The warning marks the third pre-announcement in four quarters for Newbridge, which apparently is not satisfied with the dubious distinction it garnered for itself by warning in three out of the four reporting periods in fiscal 1998. The only bright spot for the company came in August, when investors rejoiced as the firm actually managed to turn in fiscal Q1 earnings ahead of expectations. Then again, Lutz had guided analysts on a conference call back in June to lower their Q1 forecasts, so that "surprise" really didn't count. There will be no such rejoicing this quarter, justly warranted or otherwise.
Sales of the company's core WAN packet equipment, which represented 72% of total revenues in Q1, experienced year-over-year growth of 40% in the period. That sounds great, right? As a heady as that type of growth may seem, it is below what most observers had been expecting. After 61% year-over-year WAN packet growth in Q1, analysts were expecting similar growth in Q2. Instead, WAN-related growth will probably drop by about 5% sequentially.
Last week, main rival Lucent Technologies (NYSE: LU) reported WAN growth of 46% in its September quarter (according to Merrill Lynch estimates), so it appears that Newbridge's market leadership in areas such as ATM+IP switched routing is coming under fire. According to data relayed to analysts recently by a company executive, Newbridge had a 25% share of the ATM carrier switch market in 1998, outdistancing the 20% share held by recent Lucent merger-mate Ascend and Cisco Systems' (Nasdaq: CSCO) 19% share. It will be interesting to see Cisco's results next week and whether it, too, was able to snatch market share away from the stumbling Newbridge this quarter with faster growth in this segment.
Newbridge said most of the WAN packet selling problems occurred in North America, where revenues were essentially unchanged from a year ago. That's not a good sign for a company that derives about half of its total revenues from the Americas and saw double-digit sales growth in the U.S. last quarter. Revenues from Europe are holding up well, however -- so well that the region's general manager, Pearse Flynn, has been tapped to take Lutz's place and try his hand at fixing the company's problems in the Western Hemisphere.

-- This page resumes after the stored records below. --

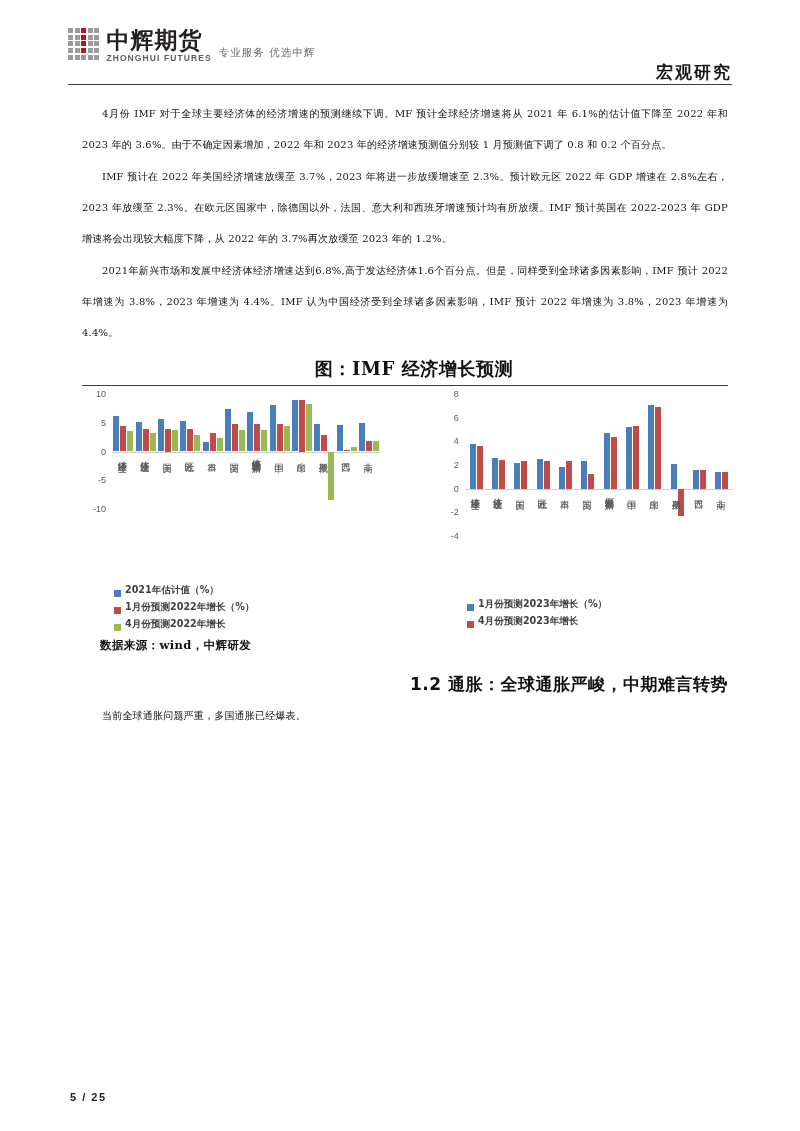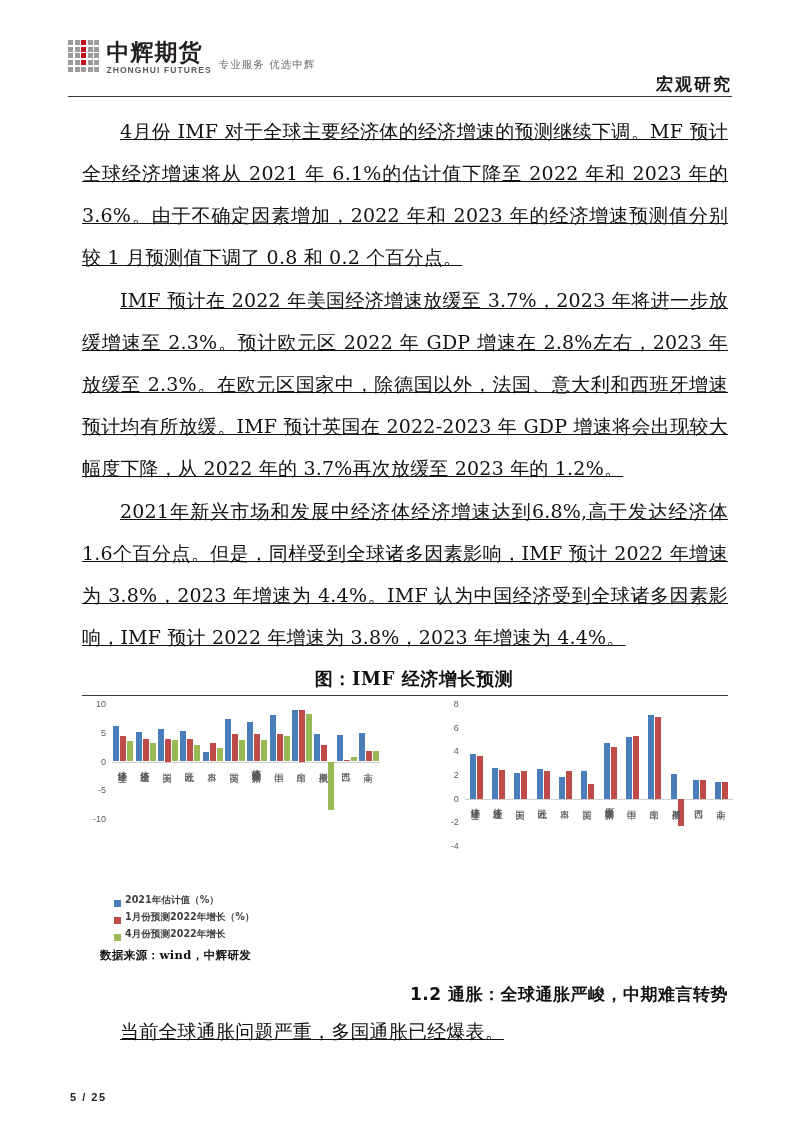--- a/index.html
+++ b/index.html
@@ -7,21 +7,20 @@
     width:800px;height:1131px;
     background:#ffffff;
     font-family:"Liberation Serif", serif;
     color:#1a1a1a;
     position:relative;
     overflow:hidden;
   }
   .page{
     position:absolute;inset:0;
     padding:0;
-    margin-top:12px;
   }
 
   
   .header{
     position:absolute;left:68px;top:28px;width:664px;height:60px;
   }
   .logo-wrap{display:flex;align-items:flex-end;gap:7px;}
   .logo-grid{
     display:grid;
     grid-template-columns:repeat(5,5px);
@@ -56,28 +55,27 @@
     border-top:1.6px solid #3b3b3b;
   }
 
   
   .content{
     position:absolute;left:82px;top:98px;width:646px;
   }
   p.para{
     margin:0 0 1px 0;
     font-family:"DejaVu Serif", serif;
-    font-size:19px;
-    line-height:42px;
+    font-size:10px;
+    line-height:31px;
     text-align:justify;
     text-justify:inter-ideograph;
     text-indent:2em;
     letter-spacing:0.2px;
     color:#111;
-    text-decoration:underline;
   }
 
   
   .fig-title{
     margin-top:9px;
     font-family:"DejaVu Serif", serif;
     font-weight:700;font-size:18px;color:#111;
     padding-left:18px;letter-spacing:0.6px;text-align:center;
   }
   .fig-rule{
@@ -303,20 +301,30 @@
             <div style="position: absolute; width: 6px; background: rgb(74, 126, 187); left: 243.667px; top: 77.8167px; height: 24.85px;"></div>
             <div style="position: absolute; width: 6px; background: rgb(190, 75, 72); left: 250.667px; top: 102.667px; height: 27.2167px;"></div>
             <div class="cat" style="left: 245.167px; top: 106.667px;">俄罗斯</div>
             <div style="position: absolute; width: 6px; background: rgb(74, 126, 187); left: 266px; top: 83.7333px; height: 18.9333px;"></div>
             <div style="position: absolute; width: 6px; background: rgb(190, 75, 72); left: 273px; top: 83.7333px; height: 18.9333px;"></div>
             <div class="cat" style="left: 267.5px; top: 106.667px;">巴西</div>
             <div style="position: absolute; width: 6px; background: rgb(74, 126, 187); left: 288.333px; top: 86.1px; height: 16.5667px;"></div>
             <div style="position: absolute; width: 6px; background: rgb(190, 75, 72); left: 295.333px; top: 86.1px; height: 16.5667px;"></div>
             <div class="cat" style="left: 289.833px; top: 106.667px;">南非</div>
           </div>
+        <div class="legend" id="legend1" style="left:40px;top:212px;">
+            <div>
+              <i style="background: rgb(74, 126, 187);"></i>
+              <span>1月份预测2023年增长（%）</span>
+            </div>
+            <div>
+              <i style="background: rgb(190, 75, 72);"></i>
+              <span>4月份预测2023年增长</span>
+            </div>
+          </div>
       </div>
     </div>
 
     <div class="source">数据来源：wind，中辉研发</div>
 
 
     <h2 class="section">1.2 通胀：全球通胀严峻，中期难言转势</h2>
     <p class="para">当前全球通胀问题严重，多国通胀已经爆表。</p>
   </div>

Chairman and CEO Terence Matthews said issues such as "sales effectiveness" and the firm's "ability to scale customer-facing resources" will receive attention in the months ahead as Newbridge tries to restore some semblance of investor confidence in the company. Putting the customer first is always a good idea in any business, but it is especially important in Newbridge's ATM+IP switch business where strong competitors such as Lucent and Cisco are threatening to overtake the firm's market leadership.
Fighting off the advancing rivals won't be a cakewalk, and the main question for investors right now appears to be whether Matthews and his new COO are up to the challenge. If Newbridge continues to have problems standing its ground in coming quarters, then Matthews himself may not last the current hockey season.